Write out nothing except the lines running from the one containing "ordered by: Stephanie Hill -> Anna Phillips" to the last line of the data, exactly as they stand.

Items listed in a dataset
Segment Open
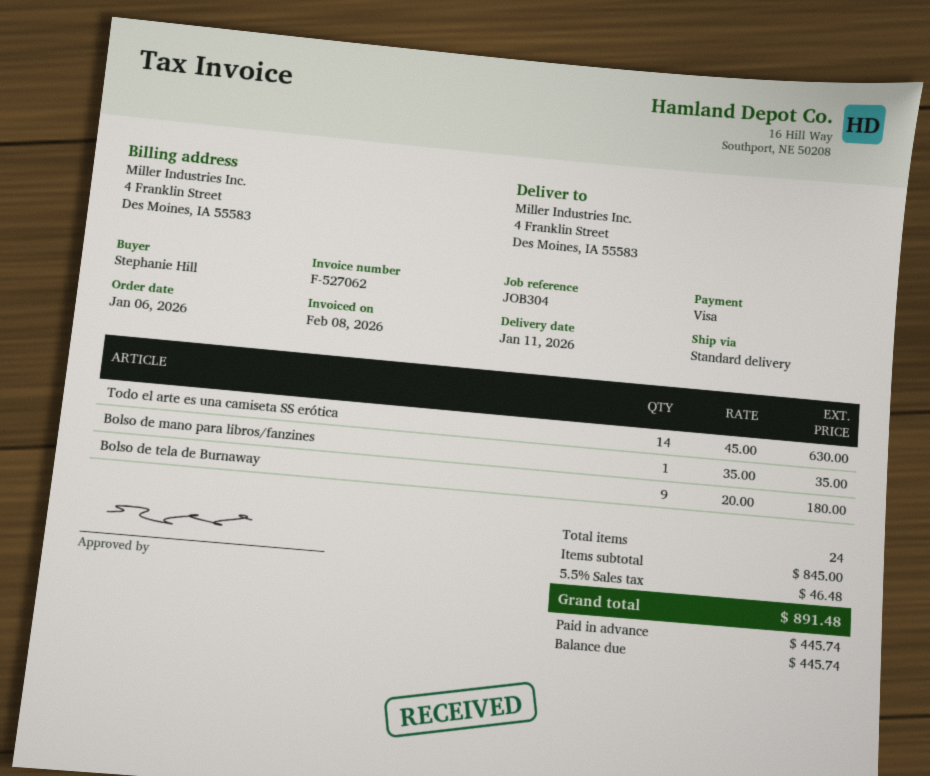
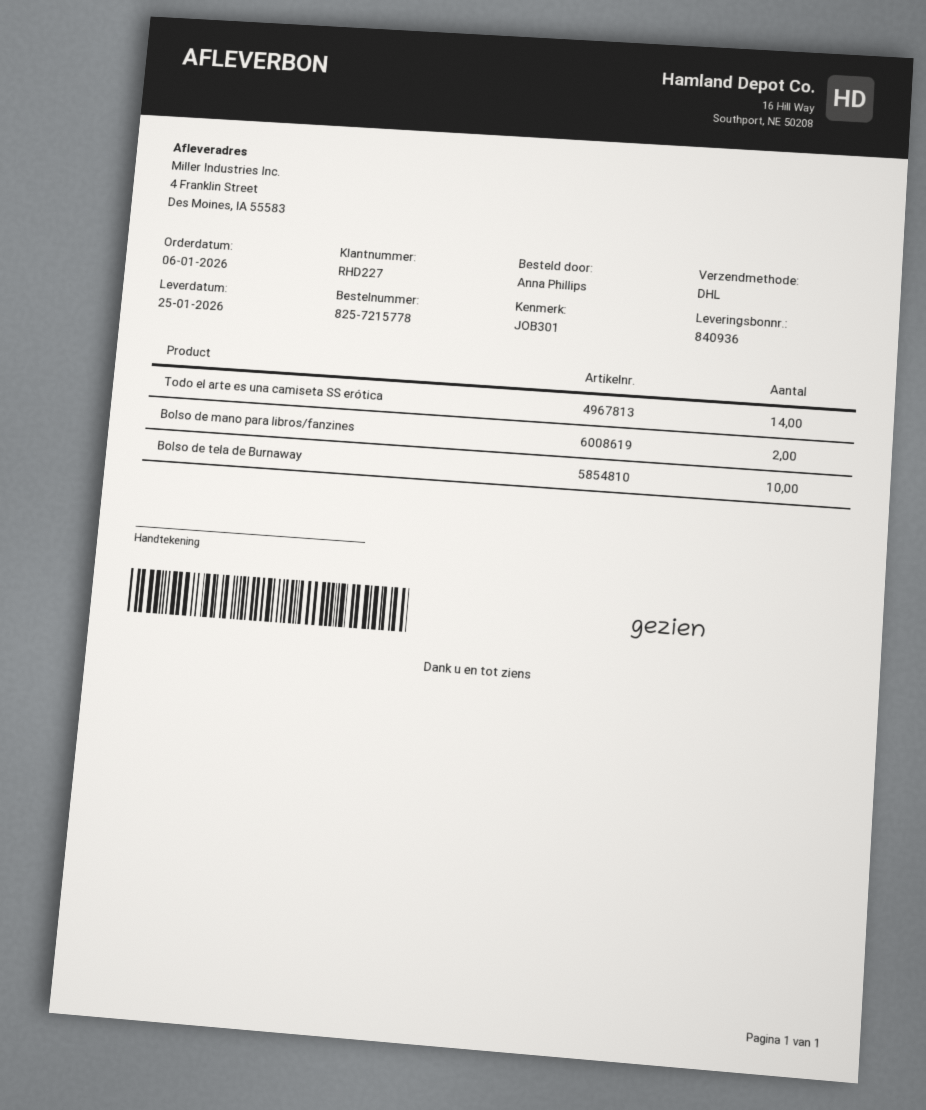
delivery date: 2026-01-11 -> 2026-01-25
reference: JOB304 -> JOB301
ordered by: Stephanie Hill -> Anna Phillips
shipping method: standard -> DHL
Bolso de mano para libros/fanzines: 1 -> 2
Bolso de tela de Burnaway: 9 -> 10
Segment Closed
WRITTEN REPLY:
ordered by: Stephanie Hill -> Anna Phillips
shipping method: standard -> DHL
Bolso de mano para libros/fanzines: 1 -> 2
Bolso de tela de Burnaway: 9 -> 10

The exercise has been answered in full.